Voorbeeld is vb. een faseovergang: bij afkoeling van een vloeistof treedt plotseling kristallisatie op, mits getriggered door bv. een "vuiltje" (een condensatiekern). De ordening die optreedt bij kristallisatie is emergent. Omgekeerd kan bij verhitting een kristal van smelten of verdampen, waardoor het gedrag van de componenten chaotisch wordt.

De fenomenologische beschrijving van die gedrags-/ordeningsregels van een systeem kent vaak beperkingen c.q. vereenvoudigingen, die onder "normale" omstandigheden geen problemen opleveren, maar in extremo - bij zgn. singulariteiten - geen goede beschrijving vormen. Bv. de onderlinge aantrekkingskracht van twee puntmassa's gaat volgens de gravitatiewet van Newton naar oneindig als de de afstand tussen beide puntmassa's naar nul gaat. Dit probleem worden de praktijk meestal "opgelost" door renormalisatie van die aantrekkingskracht. Dat is echter een mathematische kunstgreep waar vraagtekens bij geplaatst kunnen worden.
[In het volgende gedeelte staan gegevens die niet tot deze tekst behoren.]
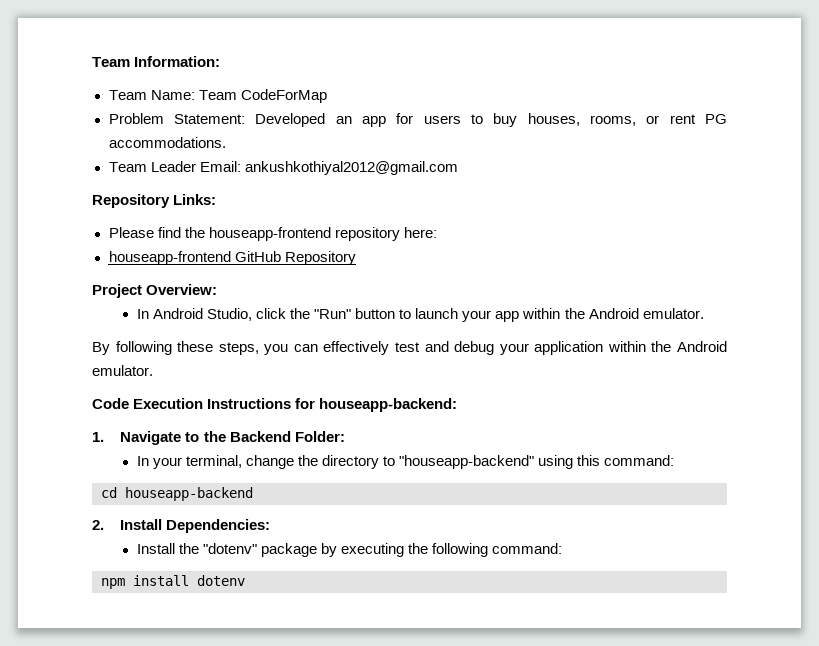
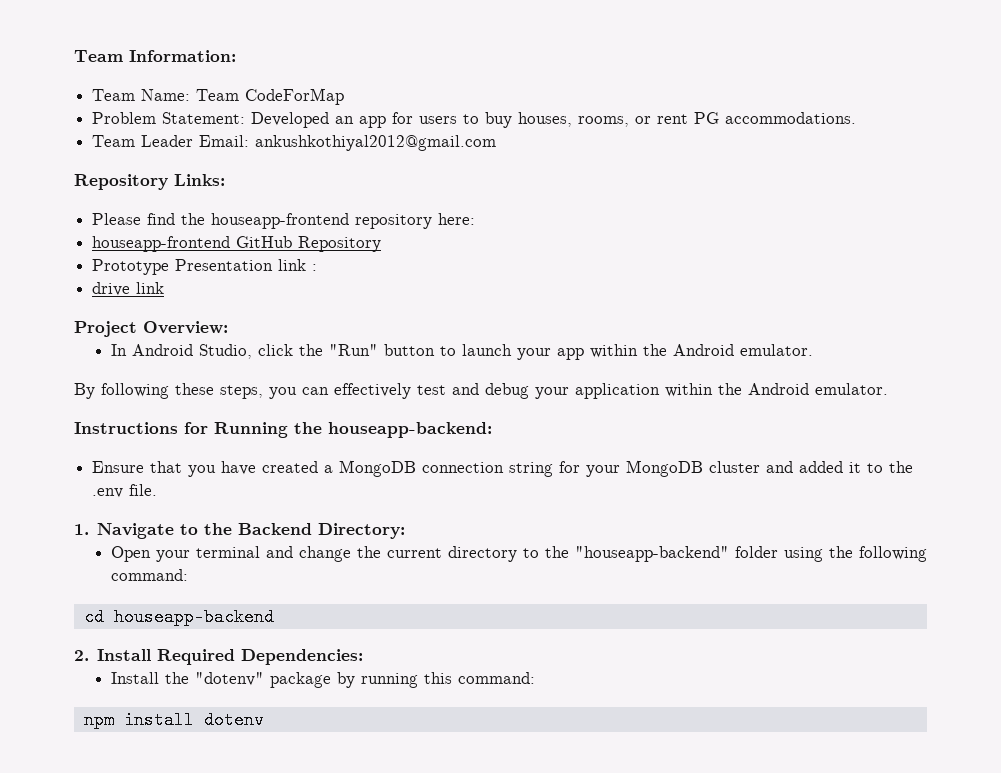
+ Prototype Presentation link :
+ drive link
- Code Execution Instructions for houseapp-backend:
+ Instructions for Running the houseapp-backend:
+ Ensure that you have created a MongoDB connection string for your MongoDB cluster and added it to the .env file.
- 1. Navigate to the Backend Folder:
- In your terminal, change the directory to "houseapp-backend" using this command:
+ 1. Navigate to the Backend Directory:
+ Open your terminal and change the current directory to the "houseapp-backend" folder using the following command:
- 2. Install Dependencies:
+ 2. Install Required Dependencies:
- Install the "dotenv" package by executing the following command:
+ Install the "dotenv" package by running this command:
Opnieuw: een systeem is een verzameling (tenminste twee) entiteiten (die zelf ook weer systemen kunnen zijn) waarvan de karakteristieke samenhang wordt bepaald door een gemeenschappelijk stelsel gedrag- of ordeningsregels. Dat kunnen de regels van natuurwetten zijn, maar ook artificieel afgesproken regels. Het gedrag en/of ordeningsregels maken gebruik van een aantal vrijheidsgraden waarbinnen het systeem gedefinieerd kan worden (i.e. er zijn verschillende representanten van hetzelfde systeem mogelijk). Om er voor te zorgen dat elke waarnemer elke representant tot hetzelfde systeem rekent (objectiviteitseis) heeft het systeem bepaalde symmetrie-kenmerken, dat zijn eigenschappen van het systeem die voor alle waarnemers hetzelfde zijn (bv. behoud van energie). Als het systeem in evenwicht verkeert (dwz in een lokale energieput zit) dan heeft het een zekere robuustheid tov externe verstoringen (bij artificiële systemen geldt een zekere tolerantie tov verstoringen). De verstoring kan echter een kritiek punt bereiken voorbij welke het systeem in een andere, emergente modus terecht komt met andere symmetrie-eigenschappen.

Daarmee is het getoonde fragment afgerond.